Adults in Canada believe the consumption of cannabis should be allowed in their country, according to a poll by Angus Reid Strategies. 53 per cent of respondents support the legalization of marijuana. Less than 10 per cent of respondents believe other drugs — such as ecstasy, powder cocaine, heroin, crack cocaine and crystal meth — should be legalized. In July 2002, Canada became the first nation in the world to regulate the consumption of cannabis for medical reasons.
In the 2004 federal election, the Marijuana party — which seeks the outright legalization of the substance — received 0.3 per cent of the popular vote. In November 2004, the Canadian federal government — headed at the time by Liberal prime minister Paul Martin — re-introduced a controversial bill that sought “alternate penalty frameworks” for the possession of small amounts of marijuana. The bill, which would have allowed any person caught with 15 grams of the drug or less to face fines instead of criminal charges, was never put to a vote in the House of Commons.

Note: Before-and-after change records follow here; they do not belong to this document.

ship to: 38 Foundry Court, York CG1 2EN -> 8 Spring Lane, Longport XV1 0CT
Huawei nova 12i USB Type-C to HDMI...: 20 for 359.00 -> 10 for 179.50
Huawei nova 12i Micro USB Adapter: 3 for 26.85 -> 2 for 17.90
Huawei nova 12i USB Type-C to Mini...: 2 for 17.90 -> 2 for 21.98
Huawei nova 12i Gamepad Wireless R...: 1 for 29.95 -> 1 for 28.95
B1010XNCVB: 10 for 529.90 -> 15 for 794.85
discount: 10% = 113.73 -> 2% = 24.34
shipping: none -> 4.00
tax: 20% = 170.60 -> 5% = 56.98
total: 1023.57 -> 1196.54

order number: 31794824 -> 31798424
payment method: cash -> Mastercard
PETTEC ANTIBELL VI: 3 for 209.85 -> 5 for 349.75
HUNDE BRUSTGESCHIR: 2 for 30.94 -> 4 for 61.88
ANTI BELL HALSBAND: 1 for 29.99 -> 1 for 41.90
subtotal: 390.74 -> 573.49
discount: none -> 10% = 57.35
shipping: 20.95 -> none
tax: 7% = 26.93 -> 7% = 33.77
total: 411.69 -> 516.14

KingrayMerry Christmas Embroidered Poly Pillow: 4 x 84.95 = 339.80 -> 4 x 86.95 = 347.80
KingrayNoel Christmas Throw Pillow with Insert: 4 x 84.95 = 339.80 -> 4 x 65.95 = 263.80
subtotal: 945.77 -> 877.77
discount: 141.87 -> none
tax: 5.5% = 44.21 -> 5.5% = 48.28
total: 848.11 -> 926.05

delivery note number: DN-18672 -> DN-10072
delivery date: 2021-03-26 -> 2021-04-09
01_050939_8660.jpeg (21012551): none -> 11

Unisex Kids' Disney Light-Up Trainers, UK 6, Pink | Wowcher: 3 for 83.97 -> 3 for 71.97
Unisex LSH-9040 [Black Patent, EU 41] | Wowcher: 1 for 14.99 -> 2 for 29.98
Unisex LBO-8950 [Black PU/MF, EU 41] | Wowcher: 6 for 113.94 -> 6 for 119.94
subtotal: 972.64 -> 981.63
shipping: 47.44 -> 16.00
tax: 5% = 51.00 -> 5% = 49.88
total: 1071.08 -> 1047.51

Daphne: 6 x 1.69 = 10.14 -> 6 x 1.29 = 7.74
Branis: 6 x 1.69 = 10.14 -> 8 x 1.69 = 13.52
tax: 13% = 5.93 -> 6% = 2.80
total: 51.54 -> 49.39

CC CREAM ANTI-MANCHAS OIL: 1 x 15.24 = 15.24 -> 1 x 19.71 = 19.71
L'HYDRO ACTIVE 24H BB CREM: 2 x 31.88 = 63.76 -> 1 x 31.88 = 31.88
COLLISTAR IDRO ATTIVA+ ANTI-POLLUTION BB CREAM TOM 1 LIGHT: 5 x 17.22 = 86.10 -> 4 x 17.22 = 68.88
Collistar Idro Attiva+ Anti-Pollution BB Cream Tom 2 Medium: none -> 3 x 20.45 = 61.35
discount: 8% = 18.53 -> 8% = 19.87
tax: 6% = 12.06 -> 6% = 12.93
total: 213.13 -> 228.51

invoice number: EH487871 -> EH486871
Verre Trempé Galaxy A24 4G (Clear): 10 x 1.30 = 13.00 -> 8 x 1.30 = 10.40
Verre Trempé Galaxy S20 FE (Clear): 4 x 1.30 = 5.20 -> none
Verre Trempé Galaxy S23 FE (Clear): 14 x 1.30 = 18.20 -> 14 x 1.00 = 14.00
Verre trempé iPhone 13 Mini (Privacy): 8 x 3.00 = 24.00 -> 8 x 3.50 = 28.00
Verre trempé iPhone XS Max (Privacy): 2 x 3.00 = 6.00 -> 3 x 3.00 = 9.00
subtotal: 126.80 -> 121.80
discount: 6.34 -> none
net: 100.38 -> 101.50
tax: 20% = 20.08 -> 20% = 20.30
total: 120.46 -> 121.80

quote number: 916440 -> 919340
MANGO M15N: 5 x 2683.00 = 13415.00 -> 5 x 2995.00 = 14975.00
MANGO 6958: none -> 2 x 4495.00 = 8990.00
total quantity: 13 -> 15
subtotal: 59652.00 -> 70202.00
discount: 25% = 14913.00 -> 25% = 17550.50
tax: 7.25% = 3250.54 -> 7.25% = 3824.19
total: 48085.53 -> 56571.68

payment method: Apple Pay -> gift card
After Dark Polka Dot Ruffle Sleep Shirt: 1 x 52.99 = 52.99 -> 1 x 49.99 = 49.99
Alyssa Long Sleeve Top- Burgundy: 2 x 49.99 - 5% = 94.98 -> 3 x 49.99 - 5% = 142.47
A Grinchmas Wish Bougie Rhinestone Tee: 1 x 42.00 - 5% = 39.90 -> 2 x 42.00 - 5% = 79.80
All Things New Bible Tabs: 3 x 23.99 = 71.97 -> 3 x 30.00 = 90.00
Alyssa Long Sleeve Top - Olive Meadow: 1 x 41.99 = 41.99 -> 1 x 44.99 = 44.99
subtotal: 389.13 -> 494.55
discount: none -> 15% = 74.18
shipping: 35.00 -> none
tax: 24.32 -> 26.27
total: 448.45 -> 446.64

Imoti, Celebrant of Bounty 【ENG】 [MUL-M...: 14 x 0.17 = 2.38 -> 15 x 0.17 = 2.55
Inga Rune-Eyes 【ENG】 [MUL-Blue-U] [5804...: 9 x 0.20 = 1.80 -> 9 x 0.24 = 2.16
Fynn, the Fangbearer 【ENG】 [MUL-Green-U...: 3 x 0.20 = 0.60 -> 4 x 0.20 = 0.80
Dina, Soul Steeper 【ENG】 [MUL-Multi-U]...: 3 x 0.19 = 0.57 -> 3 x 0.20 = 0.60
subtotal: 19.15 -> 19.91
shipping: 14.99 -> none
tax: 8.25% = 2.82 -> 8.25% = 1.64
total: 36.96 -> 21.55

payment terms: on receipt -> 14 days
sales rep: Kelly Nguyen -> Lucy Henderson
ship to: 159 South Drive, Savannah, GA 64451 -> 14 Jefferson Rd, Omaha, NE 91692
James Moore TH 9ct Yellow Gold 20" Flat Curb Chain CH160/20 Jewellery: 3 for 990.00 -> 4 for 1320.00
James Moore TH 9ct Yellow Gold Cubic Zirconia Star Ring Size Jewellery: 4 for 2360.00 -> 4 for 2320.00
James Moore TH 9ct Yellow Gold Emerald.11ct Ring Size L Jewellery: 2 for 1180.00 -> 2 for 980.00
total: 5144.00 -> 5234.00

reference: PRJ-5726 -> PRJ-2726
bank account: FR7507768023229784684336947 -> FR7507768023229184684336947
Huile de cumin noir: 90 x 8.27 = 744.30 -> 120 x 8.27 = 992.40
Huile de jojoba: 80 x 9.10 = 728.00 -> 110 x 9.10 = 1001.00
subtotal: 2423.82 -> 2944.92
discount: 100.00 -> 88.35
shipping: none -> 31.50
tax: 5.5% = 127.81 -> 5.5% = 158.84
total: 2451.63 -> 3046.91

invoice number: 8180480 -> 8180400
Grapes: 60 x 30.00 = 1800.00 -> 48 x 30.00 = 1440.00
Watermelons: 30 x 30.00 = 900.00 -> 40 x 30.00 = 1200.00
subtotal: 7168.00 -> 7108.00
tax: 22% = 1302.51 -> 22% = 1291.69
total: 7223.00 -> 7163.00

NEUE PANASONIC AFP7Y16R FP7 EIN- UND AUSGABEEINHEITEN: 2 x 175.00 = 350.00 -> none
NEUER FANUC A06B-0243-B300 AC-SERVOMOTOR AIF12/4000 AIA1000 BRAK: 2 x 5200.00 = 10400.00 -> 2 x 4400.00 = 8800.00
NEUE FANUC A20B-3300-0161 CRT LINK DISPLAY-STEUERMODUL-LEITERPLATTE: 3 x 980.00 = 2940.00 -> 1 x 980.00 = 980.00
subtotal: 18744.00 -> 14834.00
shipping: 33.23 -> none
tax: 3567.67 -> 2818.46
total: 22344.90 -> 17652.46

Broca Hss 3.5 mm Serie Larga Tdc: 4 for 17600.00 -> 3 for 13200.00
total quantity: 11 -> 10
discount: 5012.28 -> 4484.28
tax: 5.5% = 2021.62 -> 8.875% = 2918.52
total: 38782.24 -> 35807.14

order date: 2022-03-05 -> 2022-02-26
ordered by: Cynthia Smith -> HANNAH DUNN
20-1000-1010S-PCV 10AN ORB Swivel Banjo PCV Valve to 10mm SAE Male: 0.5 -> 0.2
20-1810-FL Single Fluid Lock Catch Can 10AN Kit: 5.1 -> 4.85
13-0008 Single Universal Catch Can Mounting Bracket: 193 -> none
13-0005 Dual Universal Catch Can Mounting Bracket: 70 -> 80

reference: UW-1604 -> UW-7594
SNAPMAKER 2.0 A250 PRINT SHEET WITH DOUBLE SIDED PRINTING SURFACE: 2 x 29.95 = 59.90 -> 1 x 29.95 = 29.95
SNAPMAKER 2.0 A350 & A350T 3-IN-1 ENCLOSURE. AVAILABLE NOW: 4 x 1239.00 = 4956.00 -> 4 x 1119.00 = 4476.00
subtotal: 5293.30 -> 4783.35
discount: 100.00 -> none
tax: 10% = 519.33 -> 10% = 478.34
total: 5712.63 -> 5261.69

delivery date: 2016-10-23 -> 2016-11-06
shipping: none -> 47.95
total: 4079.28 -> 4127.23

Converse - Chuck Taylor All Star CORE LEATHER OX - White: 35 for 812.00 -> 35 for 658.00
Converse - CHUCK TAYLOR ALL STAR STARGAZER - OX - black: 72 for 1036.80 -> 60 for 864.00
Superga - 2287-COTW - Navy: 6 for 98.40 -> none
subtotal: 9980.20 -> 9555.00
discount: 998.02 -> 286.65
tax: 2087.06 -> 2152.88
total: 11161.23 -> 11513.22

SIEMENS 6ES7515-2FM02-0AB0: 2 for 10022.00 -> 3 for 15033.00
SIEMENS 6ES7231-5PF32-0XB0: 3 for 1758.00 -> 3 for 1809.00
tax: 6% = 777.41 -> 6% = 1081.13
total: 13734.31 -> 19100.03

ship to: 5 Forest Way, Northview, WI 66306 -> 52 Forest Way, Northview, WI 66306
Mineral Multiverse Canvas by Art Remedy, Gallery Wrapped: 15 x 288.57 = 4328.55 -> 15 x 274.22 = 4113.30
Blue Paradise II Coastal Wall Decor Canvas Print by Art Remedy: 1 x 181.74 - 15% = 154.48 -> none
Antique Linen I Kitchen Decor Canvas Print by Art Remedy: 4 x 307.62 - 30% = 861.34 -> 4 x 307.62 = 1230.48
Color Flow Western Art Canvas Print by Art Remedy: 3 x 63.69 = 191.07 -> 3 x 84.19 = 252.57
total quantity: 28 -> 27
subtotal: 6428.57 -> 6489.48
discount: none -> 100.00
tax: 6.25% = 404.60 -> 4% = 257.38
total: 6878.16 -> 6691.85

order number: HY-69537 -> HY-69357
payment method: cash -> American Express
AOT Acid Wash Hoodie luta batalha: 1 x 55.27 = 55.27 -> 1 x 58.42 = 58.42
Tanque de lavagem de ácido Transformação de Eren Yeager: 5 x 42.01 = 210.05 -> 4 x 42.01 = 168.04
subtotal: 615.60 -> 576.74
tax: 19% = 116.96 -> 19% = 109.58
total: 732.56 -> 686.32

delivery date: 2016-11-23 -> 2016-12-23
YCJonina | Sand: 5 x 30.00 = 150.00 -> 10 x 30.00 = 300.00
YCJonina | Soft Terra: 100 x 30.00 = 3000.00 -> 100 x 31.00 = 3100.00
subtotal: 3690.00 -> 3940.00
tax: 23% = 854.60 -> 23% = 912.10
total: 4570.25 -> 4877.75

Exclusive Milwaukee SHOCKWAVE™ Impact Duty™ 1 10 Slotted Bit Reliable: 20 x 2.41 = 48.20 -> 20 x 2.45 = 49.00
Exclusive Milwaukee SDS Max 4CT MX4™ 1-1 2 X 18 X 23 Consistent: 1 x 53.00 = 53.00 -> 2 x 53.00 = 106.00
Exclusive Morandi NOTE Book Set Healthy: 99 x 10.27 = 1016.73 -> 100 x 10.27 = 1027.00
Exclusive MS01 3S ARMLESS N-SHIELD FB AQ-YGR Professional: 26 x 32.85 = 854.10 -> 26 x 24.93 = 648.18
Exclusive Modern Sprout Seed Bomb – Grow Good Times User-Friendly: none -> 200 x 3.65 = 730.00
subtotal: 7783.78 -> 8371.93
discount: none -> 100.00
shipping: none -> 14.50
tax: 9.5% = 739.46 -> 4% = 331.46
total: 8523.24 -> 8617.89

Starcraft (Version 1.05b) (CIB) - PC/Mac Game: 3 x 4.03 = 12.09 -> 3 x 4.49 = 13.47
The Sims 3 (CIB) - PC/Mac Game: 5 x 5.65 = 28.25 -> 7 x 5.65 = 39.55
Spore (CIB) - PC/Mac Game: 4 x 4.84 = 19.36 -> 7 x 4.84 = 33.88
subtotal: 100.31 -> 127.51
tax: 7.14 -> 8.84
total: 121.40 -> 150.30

Earlier this month, Debbie Stultz-Giffin — a member of Maritimers United for Medical Marijuana — urged the current administration to abandon its proposal to authorize a mandatory six-month prison sentence for marijuana growers, adding, “With the federal government talking about pulling exemption holders grow permits and forcing us to buy our marijuana from the government, it’s going to put a lot of medical marijuana patients in a precarious situation.”
Do you support the legalization of the following?
May 2008 – 53%
Oct. 2007 – 51%
Jun. 2007 – 55%
Source: Angus Reid Strategies
Methodology: Online interviews with 1,004 Canadian adults, conducted on May 8-9, 2008. Margin of error is 3.1 per cent.